De pie frente a la Basilica de La Merced, te recibe la intrincada fachada barroca, su cálido piedra contrastando con el aire fresco de la montaña. El aroma del incienso flota a través de las puertas abiertas, mezclándose con el aroma terroso del mercado cercano. Mientras te tomas un momento para empaparte de la atmósfera, el sonido distante de los vendedores ambulantes llamando a sus mercancías llena tus oídos, fusionándose con el suave rasgueo de una guitarra desde una plaza cercana.
A medida que comienzas tu paseo, las calles de adoquines de Cusco te guían a través del corazón de la ciudad. Te deslizarás por la Calle La Merced, el terreno inclinándose suavemente mientras te diriges hacia la plaza principal.

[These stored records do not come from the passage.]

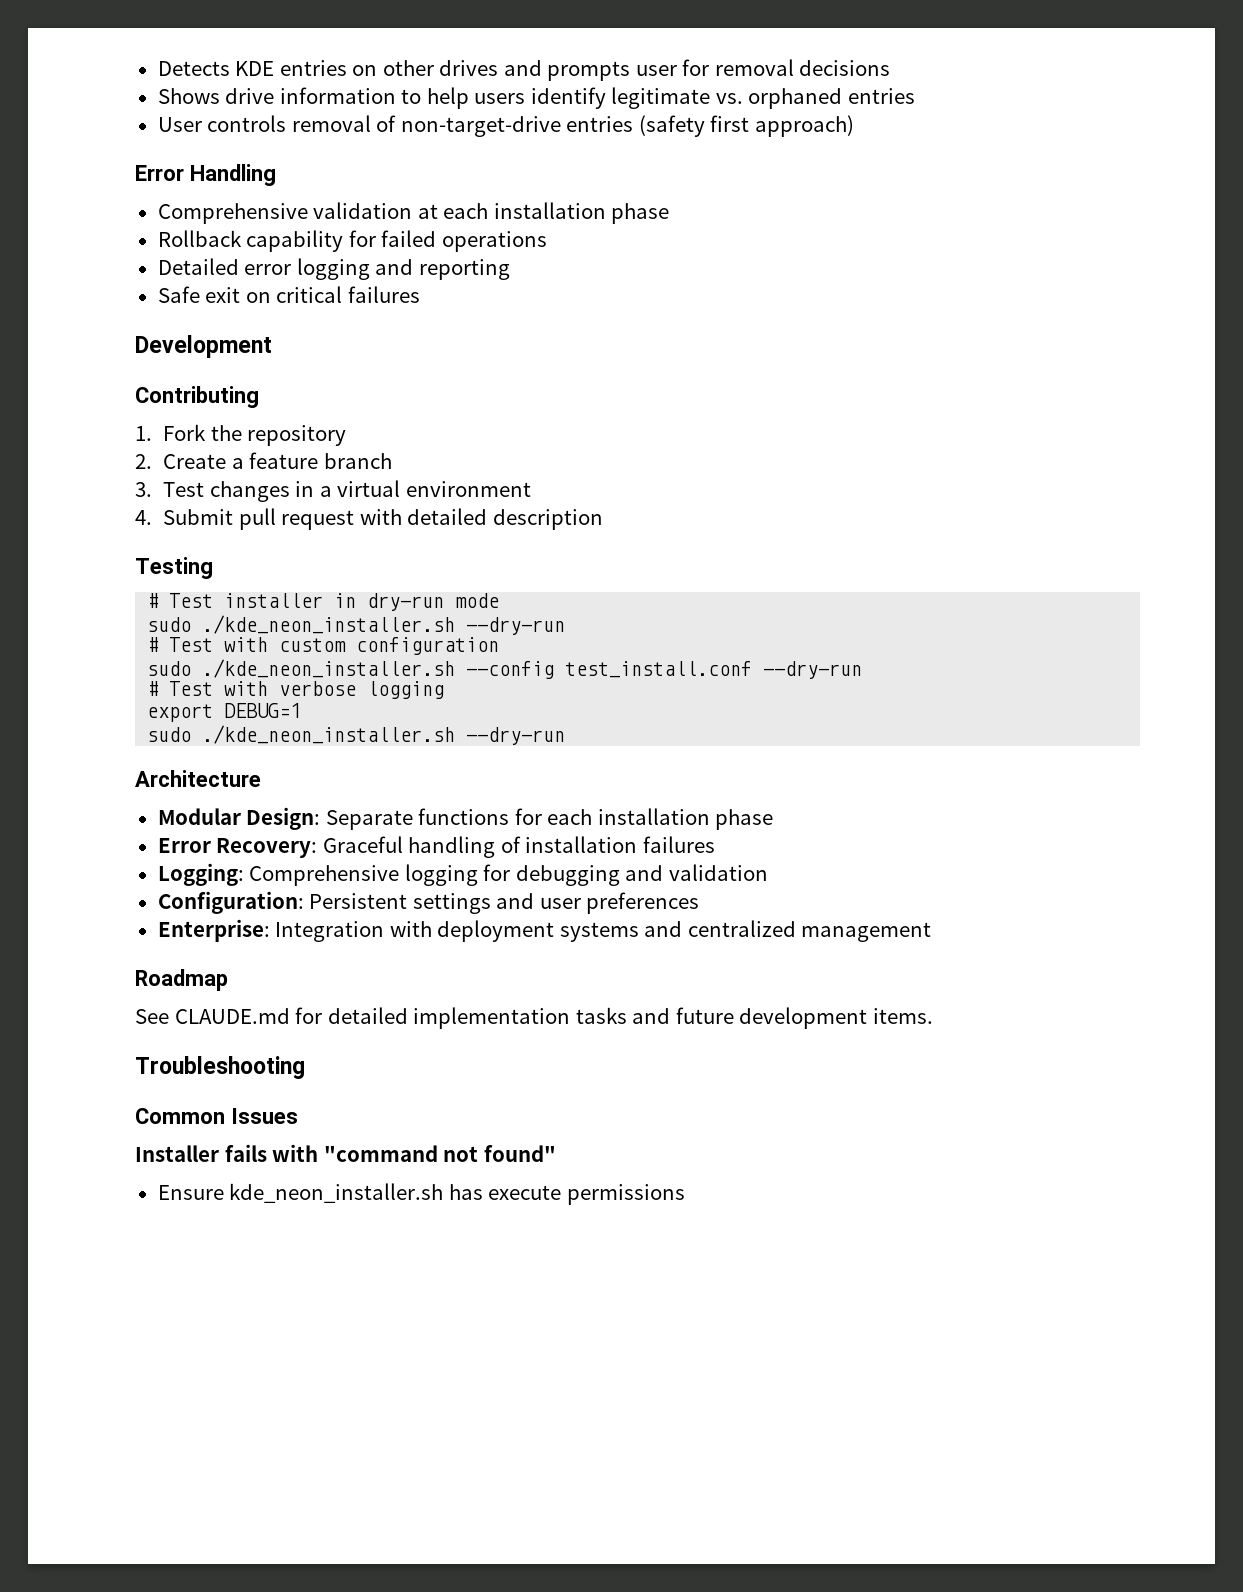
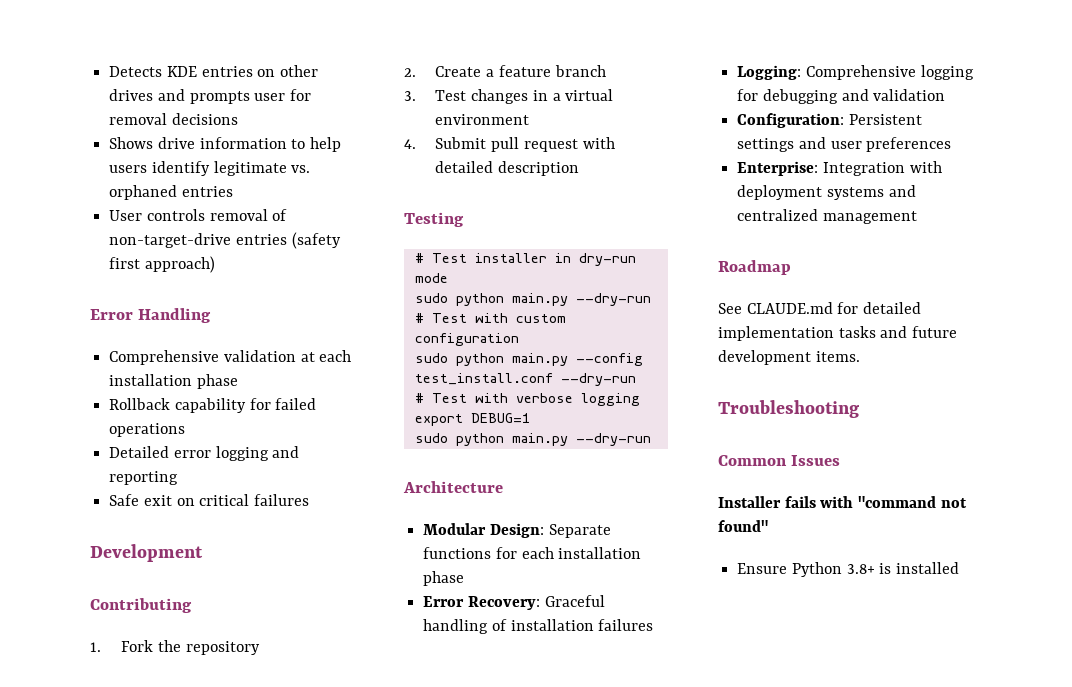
  # Test installer in dry-run mode
- sudo ./kde_neon_installer.sh --dry-run
+ sudo python main.py --dry-run
- sudo ./kde_neon_installer.sh --config test_install.conf --dry-run
+ sudo python main.py --config test_install.conf --dry-run
  export DEBUG=1
- sudo ./kde_neon_installer.sh --dry-run
+ sudo python main.py --dry-run
- Ensure kde_neon_installer.sh has execute permissions
+ Ensure Python 3.8+ is installed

La densidad de los edificios cambia, con las estructuras más ornamentadas dando paso a tiendas locales más simples. El bullicio del mercado se vuelve más pronunciado, y los colores vibrantes de los textiles llaman tu atención mientras pasas. El sol proyecta una luz cálida sobre la piedra, iluminando los profundos rojos y marrones de la arquitectura.
Mantén tus sentidos alerta mientras navegas por las calles concurridas. Los adoquines pueden ser irregulares, lo que facilita tropezar si no tienes cuidado. Ten cuidado con el tráfico, especialmente al cruzar intersecciones donde los coches a veces parecen ignorar las reglas. También es prudente vigilar tus pertenencias; se sabe que los carteristas operan en áreas concurridas, así que mantén tus objetos de valor cerca.
Para este breve paseo, un calzado resistente es imprescindible; los adoquines pueden ser complicados. Lleva una botella de agua para mantenerte hidratado, especialmente si caminas bajo el sol de la tarde. Dependiendo de la temporada, una chaqueta ligera puede ser útil ya que las temperaturas pueden bajar por la noche.
El mejor momento de este paseo es justo al atardecer cuando el cielo se tiñe de tonos naranjas y rosas. Te encontrarás al pie de la Iglesia de Jesús, María y José, donde la luz cálida se refleja en las paredes de piedra. La atmósfera serena al final del día ofrece un telón de fondo perfecto, y el aroma de la comida callejera recién hecha flota en el aire, haciendo de esta una culminación memorable de tu breve viaje.